__Task instructions__
Find the lines below that contain the word "Ramjani" and count them. Only the number should be given.

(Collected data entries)
□ □ □ □ □

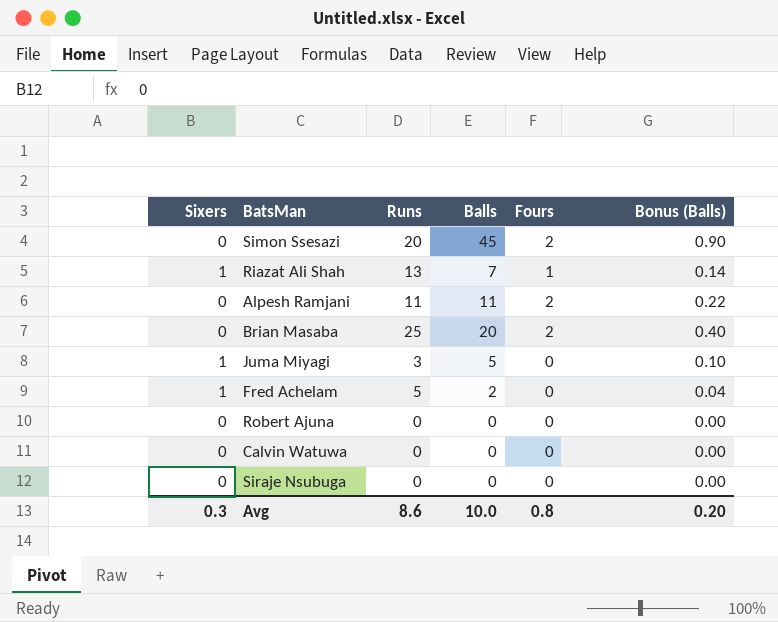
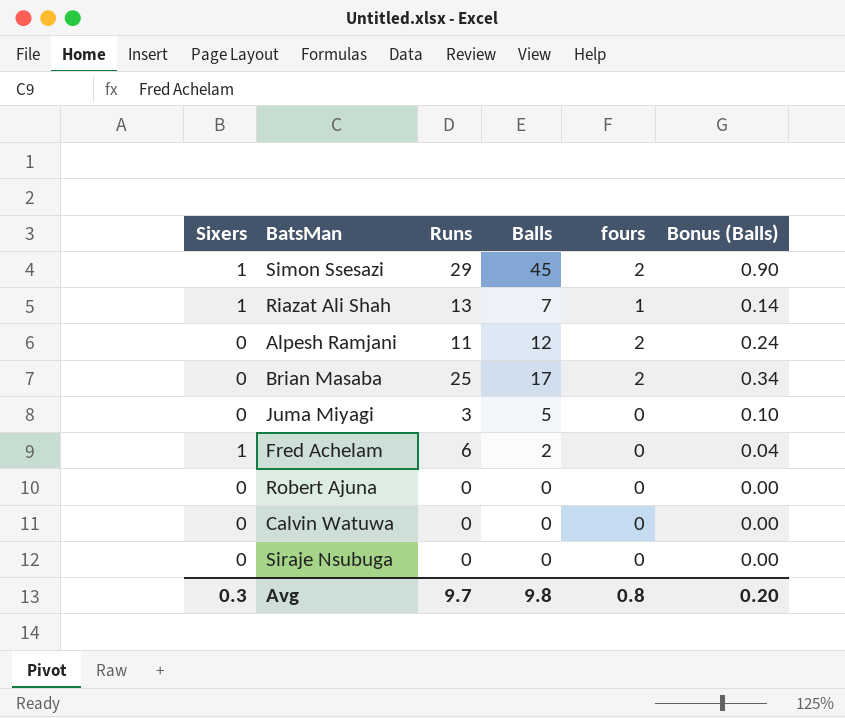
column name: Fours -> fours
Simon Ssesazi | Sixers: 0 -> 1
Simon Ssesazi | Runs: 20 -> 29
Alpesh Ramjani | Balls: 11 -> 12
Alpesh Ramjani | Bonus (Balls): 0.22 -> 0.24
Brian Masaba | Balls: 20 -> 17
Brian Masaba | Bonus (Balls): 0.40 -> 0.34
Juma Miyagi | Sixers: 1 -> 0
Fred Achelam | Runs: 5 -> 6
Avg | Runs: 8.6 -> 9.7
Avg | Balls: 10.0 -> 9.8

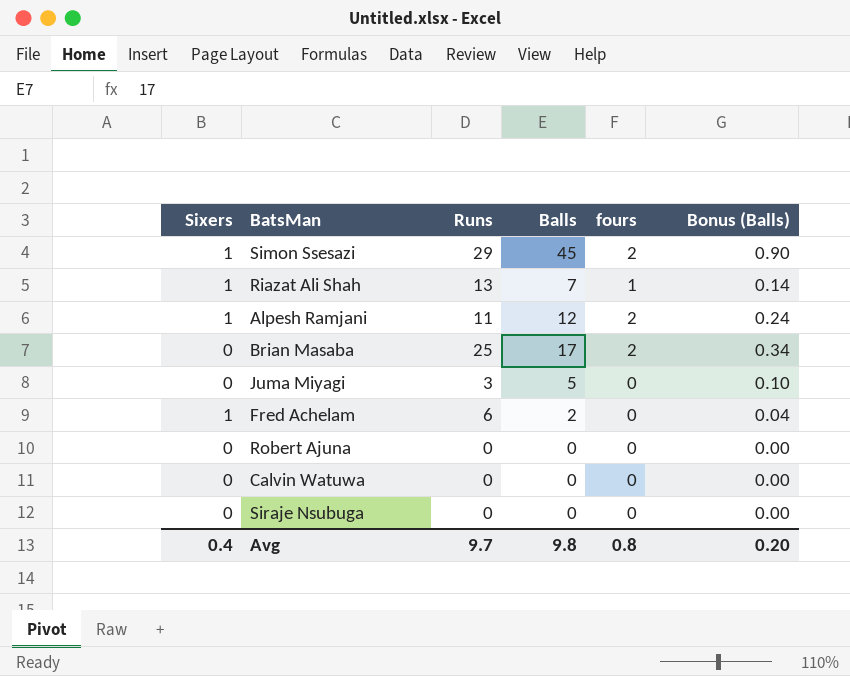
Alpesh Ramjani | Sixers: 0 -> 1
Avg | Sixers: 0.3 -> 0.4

□ □ □ □ □

__Result of the task__
3